いくら待ってもそんな感触はやってこない・・・







そうっと目を開けると・・・






「あ、犬夜叉。焼けたよー♪はい、召し上がれ♪」





犬夜叉が持たされたもの。


それはこんがり焼けた魚。





「・・・。何だよ。これ」




「何ってお魚」





「そうじゃなくて・・・。
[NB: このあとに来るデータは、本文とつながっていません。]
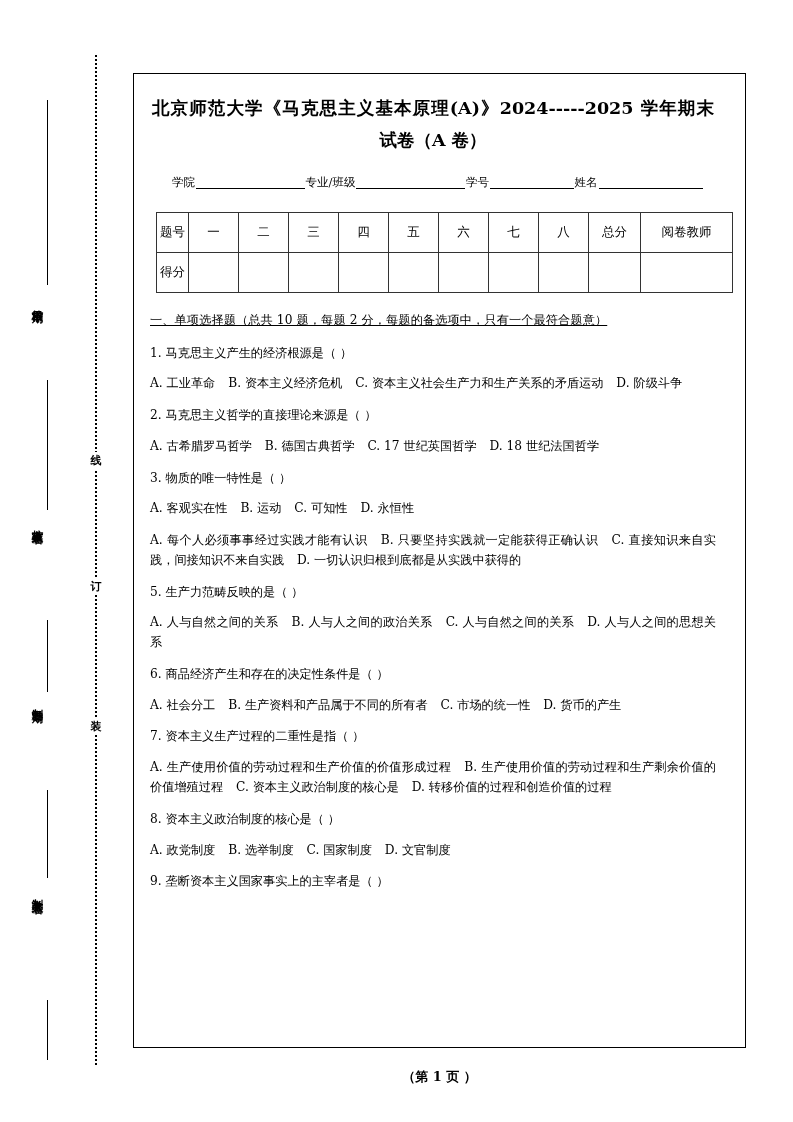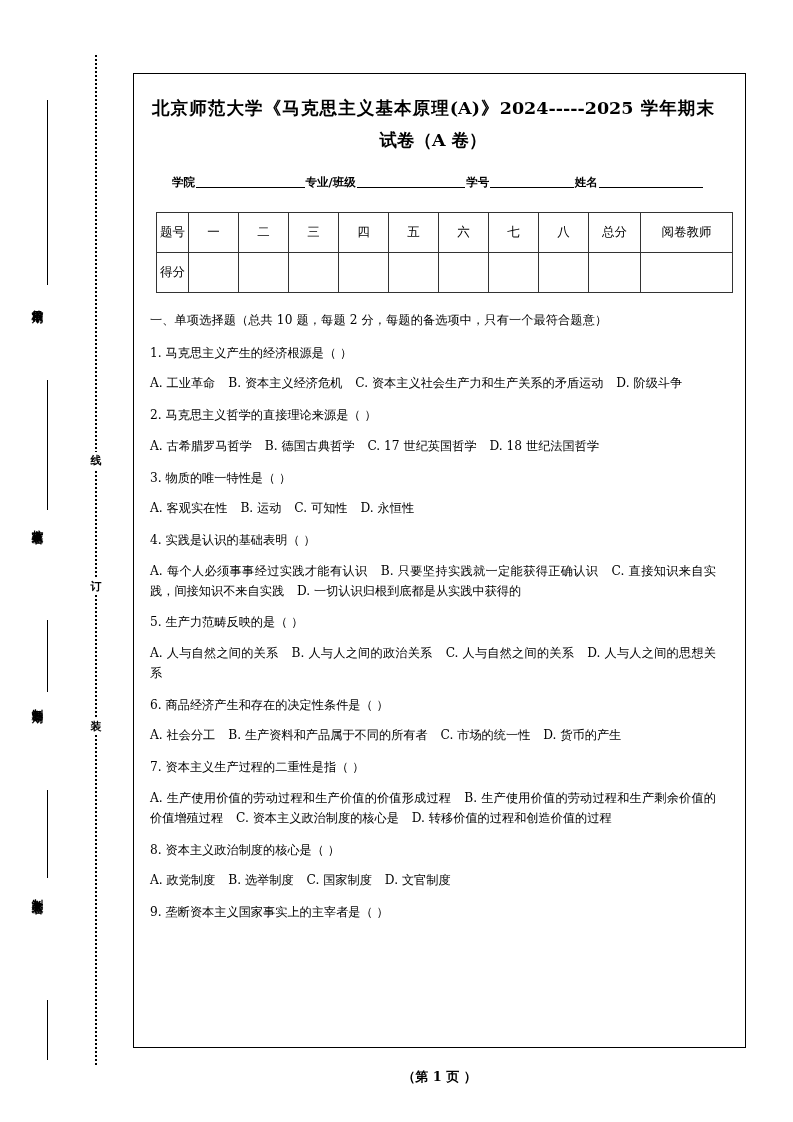"学院" .info-row { align-items: flex-start -> center; font-weight: bold -> none }
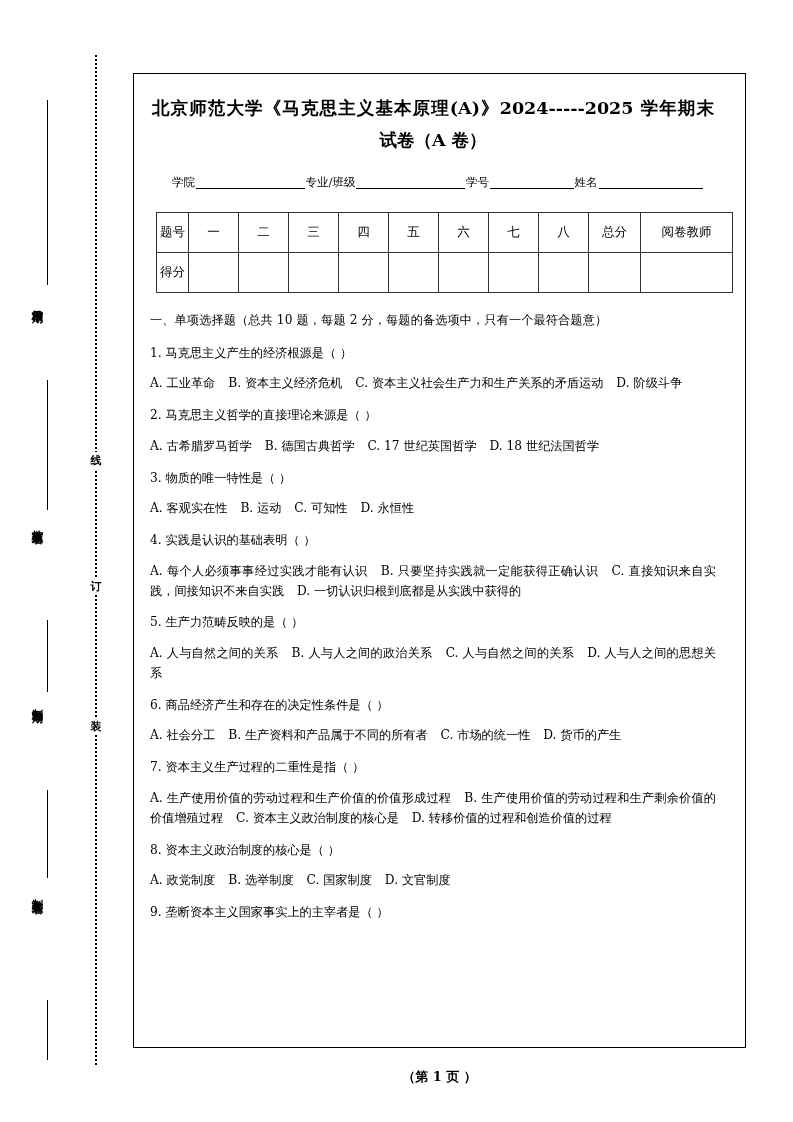"一、单项选择题（总共 10 题，每题 2" .section-head { text-decoration: none -> underline }
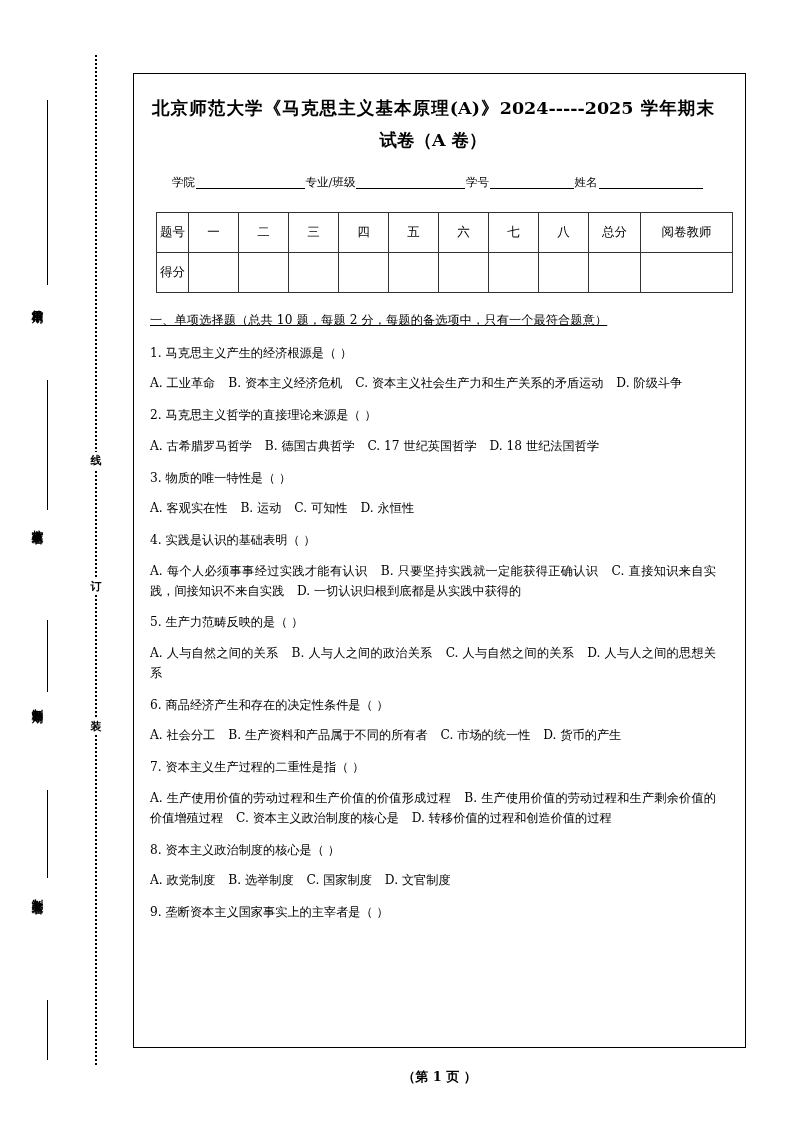"4. 实践是认识的基础表明（ ）" div.q-stem { html: <div>4. 实践是认识的基础表明（ ）</div> -> none }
”キス”じゃねぇのかよ」





「うん。そうよ。”キス”っていうお魚。とっても美味しいの」







「・・・」








犬夜叉君の頭上にドカーンとタライが落ちました(笑)







「て、て、てめぇ!!!ま、紛らわしいこといってんじゃねーーー!」





「何よ。まぎらわしいことって・・・。・・・。あ、あんたまさか
また変なフウに勘違いして・・・」






「ばっ(照)」





「もう・・・。犬夜叉のえっち」






「けっ・・・」






犬夜叉、合わす顔がないので拗ねてあぐらを書いてかごめに背を
向けて座ってしまった・・・








「・・・。犬夜叉。ねぇ。怒ったの?」





「怒ってねぇよ」







だが肩が尖って”怒ってる”と言っている・・・。







(しょうがないなぁ・・・)








「・・・ったくしょうがないなぁ・・・。犬夜叉、こっちむいて」






「うっせぇ!俺はお・・・」







ふわッ。





チュッ。







(・・・!)







犬夜叉のほっぺになんともいえぬ柔らかな感触が
はしった。









「おこりんぼさんv早く機嫌なおして・・・ね?」







「・・・」







にこっとウィンクされ、拗ね犬もどこへやら・・・。








でも。







「頬かよ」




ちょっと不満そうにぼそっと言った。






「え?何?」







「な、何でもねーよッ」






照れくさそうに焼き魚をかぶっとかぶりつく犬夜叉。






(ふふ・・・)




そんな犬夜叉を見てかごめは微笑む。






「じゃ私もいただきます」





かごめも一口焼き立てのサカナを食べる。






ちょっとこそばゆい、でもどこかあたたかな夜の出来事だった。